----- DATA FOR PROCESSING
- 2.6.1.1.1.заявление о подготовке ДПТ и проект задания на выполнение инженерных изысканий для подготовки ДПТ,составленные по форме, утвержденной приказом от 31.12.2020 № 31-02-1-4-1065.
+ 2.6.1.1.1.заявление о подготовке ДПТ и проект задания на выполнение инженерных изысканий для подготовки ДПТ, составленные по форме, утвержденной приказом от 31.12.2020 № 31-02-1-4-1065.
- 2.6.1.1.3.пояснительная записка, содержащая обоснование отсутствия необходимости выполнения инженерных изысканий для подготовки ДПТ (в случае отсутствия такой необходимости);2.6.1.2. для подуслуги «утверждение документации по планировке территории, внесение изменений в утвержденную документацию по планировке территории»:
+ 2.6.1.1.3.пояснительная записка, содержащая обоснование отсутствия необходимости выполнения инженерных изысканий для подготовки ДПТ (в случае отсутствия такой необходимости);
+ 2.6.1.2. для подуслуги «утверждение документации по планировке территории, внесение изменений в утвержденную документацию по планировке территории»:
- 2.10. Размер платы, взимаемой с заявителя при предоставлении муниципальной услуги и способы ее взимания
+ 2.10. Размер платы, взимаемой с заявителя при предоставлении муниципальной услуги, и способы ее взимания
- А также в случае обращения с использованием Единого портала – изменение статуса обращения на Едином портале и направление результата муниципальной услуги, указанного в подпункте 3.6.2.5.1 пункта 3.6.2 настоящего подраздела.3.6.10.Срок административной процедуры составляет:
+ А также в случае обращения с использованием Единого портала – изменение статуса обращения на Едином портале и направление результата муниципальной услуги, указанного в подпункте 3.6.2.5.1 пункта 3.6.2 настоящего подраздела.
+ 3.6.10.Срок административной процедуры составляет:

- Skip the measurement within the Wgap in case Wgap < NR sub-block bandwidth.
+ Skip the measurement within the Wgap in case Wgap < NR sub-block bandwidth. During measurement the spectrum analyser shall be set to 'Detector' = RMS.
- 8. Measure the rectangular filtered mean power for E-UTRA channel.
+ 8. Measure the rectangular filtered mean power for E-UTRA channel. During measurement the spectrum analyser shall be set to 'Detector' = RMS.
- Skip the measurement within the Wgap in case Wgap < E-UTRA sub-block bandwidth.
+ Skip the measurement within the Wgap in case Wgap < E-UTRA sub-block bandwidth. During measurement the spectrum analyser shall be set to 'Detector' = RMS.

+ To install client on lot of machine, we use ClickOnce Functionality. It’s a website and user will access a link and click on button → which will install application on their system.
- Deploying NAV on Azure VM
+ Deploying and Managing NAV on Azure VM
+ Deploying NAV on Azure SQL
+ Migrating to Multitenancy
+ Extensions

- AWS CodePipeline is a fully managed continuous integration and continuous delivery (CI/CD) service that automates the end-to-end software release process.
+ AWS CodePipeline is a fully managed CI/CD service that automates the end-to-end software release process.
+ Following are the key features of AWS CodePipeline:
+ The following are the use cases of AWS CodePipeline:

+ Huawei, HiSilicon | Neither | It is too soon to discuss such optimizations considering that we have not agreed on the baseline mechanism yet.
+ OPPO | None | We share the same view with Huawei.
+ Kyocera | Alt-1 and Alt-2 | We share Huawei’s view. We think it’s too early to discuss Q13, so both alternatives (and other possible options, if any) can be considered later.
----------
WORK REQUIRED: Single out each line of the records above with the string "указанного" in it, and copy it.

SOLUTION FOR THIS PROBLEM:
- А также в случае обращения с использованием Единого портала – изменение статуса обращения на Едином портале и направление результата муниципальной услуги, указанного в подпункте 3.6.2.5.1 пункта 3.6.2 настоящего подраздела.3.6.10.Срок административной процедуры составляет:
+ А также в случае обращения с использованием Единого портала – изменение статуса обращения на Едином портале и направление результата муниципальной услуги, указанного в подпункте 3.6.2.5.1 пункта 3.6.2 настоящего подраздела.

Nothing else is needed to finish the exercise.